Gorges de l'Ardèche 21 février 2026

C'est par un samedi printanier que 31 enthousiastes randonneurs se sont élancés ce samedi 21 février 2026 de la maison Forestière de St Rémèze sous la houlette de Jean Luc Jauzion, passionné des gorges de l’Ardèche, sur les traces (un peu gorgées d’eau au départ) du néolithique avec une première halte au Dolmen de Chanet, remarquable sépulture classée monument historique en 1989. De ce belvédère naturel sur les gorges face au rocher les Abeillères, nous avons eu un beau point de vue à 180 °, lieu idéal pour la traditionnelle photo de groupe.

De là un sentier dans les chênes verts, cades et genévriers de Phénicie cheminant à flanc avec toujours de belles lucarnes sur la rivière Ardèche, nous a conduit sur sa rive où nous avons pris le repas tiré du sac, sous un soleil généreux, avec une eau limpide et verdoyante sous le regard de l’imposante aiguille de Gournier.

La remontée à partir du site de Gournier, désert à cette période, a été plus physique, avec 2 haltes remarquables : des grottes aménagées en refuge et des aires de reproduction de vautours percnoptères.

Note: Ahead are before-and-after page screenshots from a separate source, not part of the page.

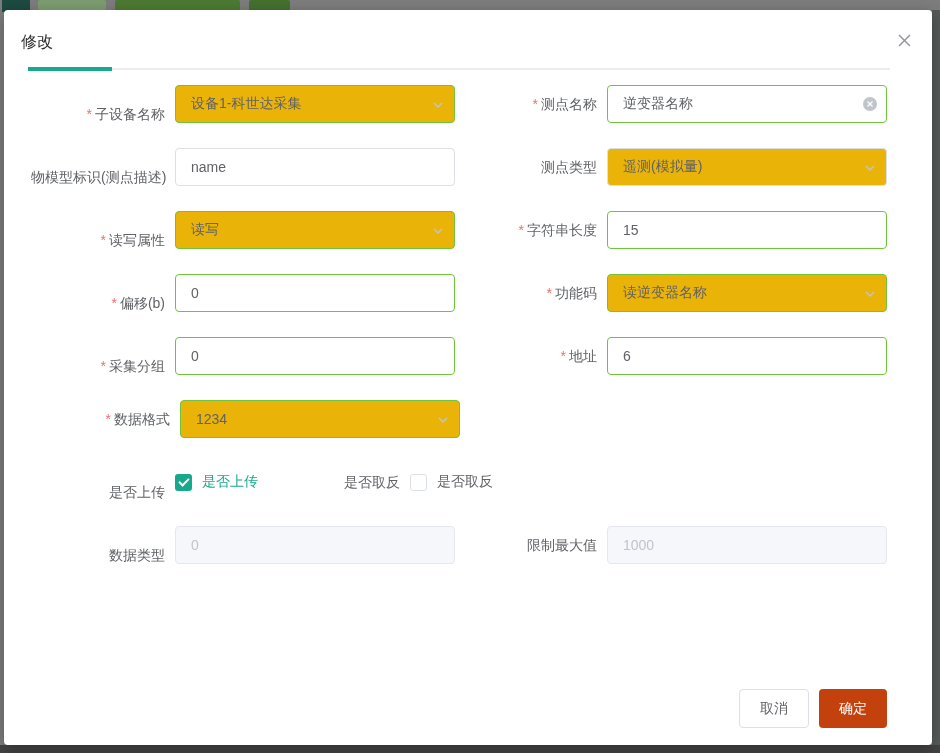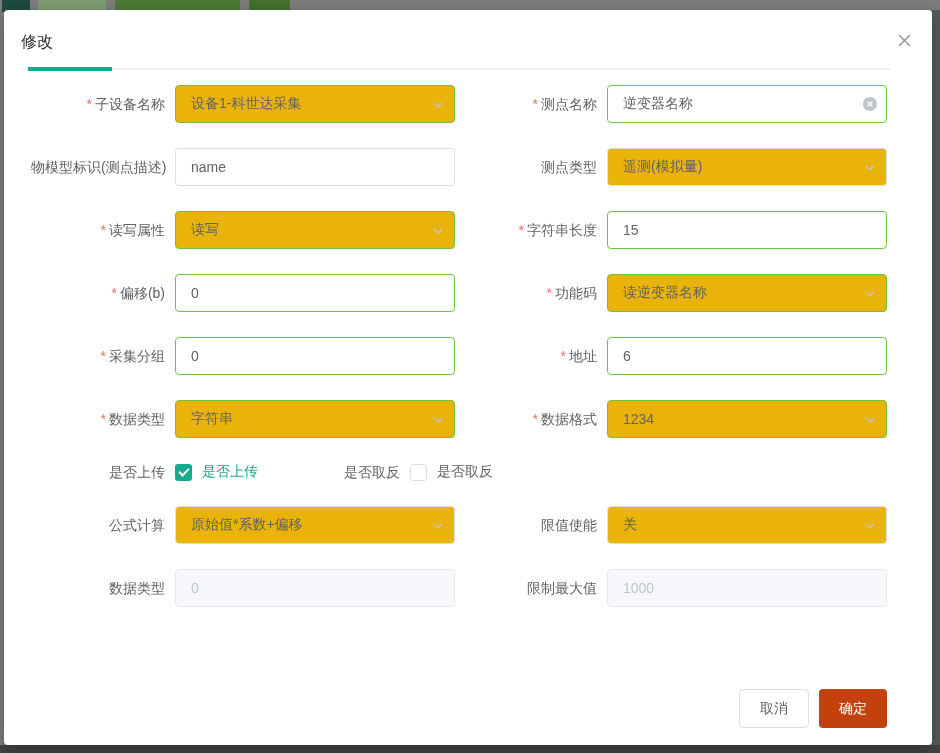--- a/index.html
+++ b/index.html
@@ -24,21 +24,21 @@
   .tabs { position:absolute; left:24px; right:42px; top:57px; height:4px; }
   .tabs .track { position:absolute; left:0; right:0; top:1px; height:2px; background:#eaecf0; }
   .tabs .active-bar { position:absolute; left:0; top:0; width:84px; height:4px; }
 
   
   .form { position:absolute; left:0; top:75px; width:928px; padding-left:24px; }
   .form-row { display:flex; margin-bottom:25px; }
   .field { display:flex; align-items:center; }
   .label { font-size:14px; color:#606266; text-align:right; padding-right:10px;
            line-height:18px; white-space:nowrap; }
-  .cell-left .label { width:147px; }
+  .cell-left .label { width:147px;margin-top:20px; }
   .cell-right .label { width:152px; }
   .star { color:#f56c6c; margin-right:3px; font-size:14px; }
 
   .ctrl { width:280px; height:38px; border:1px solid #dcdfe6; border-radius:4px; background:#eab308;
           display:flex; align-items:center; padding:0 30px 0 15px; position:relative;
           font-size:14px; color:#606266; cursor:pointer; }
   .ctrl .val { overflow:hidden; white-space:nowrap; }
   .ctrl .chev { position:absolute; right:10px; top:13px; }
   .green { border-color:#6ec53c !important; }
 
@@ -172,29 +172,20 @@
         <span class="label"><span class="star">*</span><span>采集分组</span></span>
         <input class="txt green" value="0" style="">
       </div>
       <div class="field cell-right">
         <span class="label"><span class="star">*</span><span>地址</span></span>
         <input class="txt green" value="6" style="">
       </div>
     </div>
 
     <div class="form-row">
-      <div class="field cell-left">
-        <span class="label"><span class="star">*</span><span>数据类型</span></span>
-        <div class="ctrl green">
-          <span class="val">字符串</span>
-          <svg class="chev" width="12" height="12" viewBox="0 0 12 12">
-              <polyline points="2,4 6,8 10,4" fill="none" stroke="#c0c4cc" stroke-width="1.5"></polyline>
-            </svg>
-        </div>
-      </div>
       <div class="field cell-right">
         <span class="label"><span class="star">*</span><span>数据格式</span></span>
         <div class="ctrl green">
           <span class="val">1234</span>
           <svg class="chev" width="12" height="12" viewBox="0 0 12 12">
               <polyline points="2,4 6,8 10,4" fill="none" stroke="#c0c4cc" stroke-width="1.5"></polyline>
             </svg>
         </div>
       </div>
     </div>
@@ -205,40 +196,20 @@
         <span class="cb-box checked" style="background:#17a98c"></span>
         <span class="cb-label on" style="color:#17a98c">是否上传</span>
       </div>
       <div class="field cell-right">
         <span class="label">是否取反</span>
         <span class="cb-box"></span>
         <span class="cb-label off">是否取反</span>
       </div>
     </div>
 
-    <div class="form-row">
-      <div class="field cell-left">
-        <span class="label"><span class="star"></span><span>公式计算</span></span>
-        <div class="ctrl">
-          <span class="val">原始值*系数+偏移</span>
-          <svg class="chev" width="12" height="12" viewBox="0 0 12 12">
-              <polyline points="2,4 6,8 10,4" fill="none" stroke="#c0c4cc" stroke-width="1.5"></polyline>
-            </svg>
-        </div>
-      </div>
-      <div class="field cell-right">
-        <span class="label"><span class="star"></span><span>限值使能</span></span>
-        <div class="ctrl">
-          <span class="val">关</span>
-          <svg class="chev" width="12" height="12" viewBox="0 0 12 12">
-              <polyline points="2,4 6,8 10,4" fill="none" stroke="#c0c4cc" stroke-width="1.5"></polyline>
-            </svg>
-        </div>
-      </div>
-    </div>
 
     <div class="form-row">
       <div class="field cell-left">
         <span class="label"><span class="star"></span><span>数据类型</span></span>
         <input class="txt" disabled="" value="0" style="">
       </div>
       <div class="field cell-right">
         <span class="label"><span class="star"></span><span>限制最大值</span></span>
         <input class="txt" disabled="" value="1000" style="">
       </div>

Jean Luc dans chaque lieu nous a fait partager ses connaissances et anecdotes. Les temps de regroupement dans la raide remontée ont également été mis à profit par Daniel, notre président, pour nous narrer quelques histoires succulentes et hilarantes dont il a le secret.
Arrivés au point de départ, un pot de l'amitié a clôturé cette agréable balade, dans une ambiance conviviale et détendue, avec un temps idéal.

Et cerise sur le gâteau, pour couronner cette journée, Nathalie B. s’est vu offrir par les chasseurs dont la maison Forestière est le lieu de rdv, un énorme cuissot de sanglier tout frais qui a été embarqué par Dominique D. qui se propose de le transformer en savoureux pâtés pour l'AG du 13 mars 2026…...Bravo à toutes, et à tous.
Bien Cordialement.
Bernard.

Récit de Nathalie BUFFARD (rando Gorges de l’Ardèche)
C’est l’histoire d’une randonnée qui avait pourtant commencé de la manière la plus paisible qui soit : Ardèche, samedi 21 février 2026, grand soleil, bonne humeur, club Randamont au complet… Bref, la carte postale.

À peine arrivés sur le parking, immersion immédiate dans une ambiance plus… rustique. Des chasseurs étaient là, très occupés à dépecer les sangliers du jour. Neuf beaux spécimens. Autant dire que l’accueil était… charnu.
Saisie d’une urgence physiologique difficilement négociable, je m’approchai courageusement des chasseurs pour leur demander l’accès aux toilettes de la maison forestière. Mission acceptée. Je reviens, soulagée et digne.
Et là, revirement de situation : les chasseurs, qui avaient déjà proposé du sanglier à Franck, mon mari, me demandent si j’en veux aussi. Dans un moment d’optimisme mal calibré, je réponds :
« Oh, un petit bout… »
Erreur stratégique.

Quelques minutes plus tard, un homme revient, triomphant, portant ce qui ressemblait moins à un « petit bout » qu’à la ration annuelle d’un village gaulois : un cuissot, des côtes… probablement l’équivalent d’un demi-sanglier.

Je tente une redistribution solidaire.
— Alain ?
Refus poli.
— Notre guide ?
Refus prudent devant l’ampleur du chantier culinaire.
Me voilà donc propriétaire officielle d’un sanglier (ou de ce qu’il en reste). Nous déposons la bête dans le coffre de la voiture d’Alain, notre chauffeur, pendant que je me conditionne mentalement : découpe, marinade, cuisson… bref, reconversion express en charcutière ardéchoise.
C’est alors que Bernard Got glisse, l’air de rien :
« Tu sais, Dominique cuisine très bien le sanglier… »
Information capitale. Transmission immédiate.
Je me tourne vers Dominique et lui propose le précieux colis. Un léger moment de gêne. Puis elle accepte.
Quelques minutes plus tard, éclair de génie :
Dominique, vice-présidente de Randamont, décrète que ce morceau serait parfait pour confectionner une terrine pour l’assemblée générale du club.
Et voilà comment une envie pressante, neuf sangliers et un « petit bout » mal évalué ont abouti à la promesse d’un pâté maison pour l’assemblée générale.

Moralité : en randonnée, tout peut arriver. Même repartir avec plus de gibier que de kilomètres au compteur.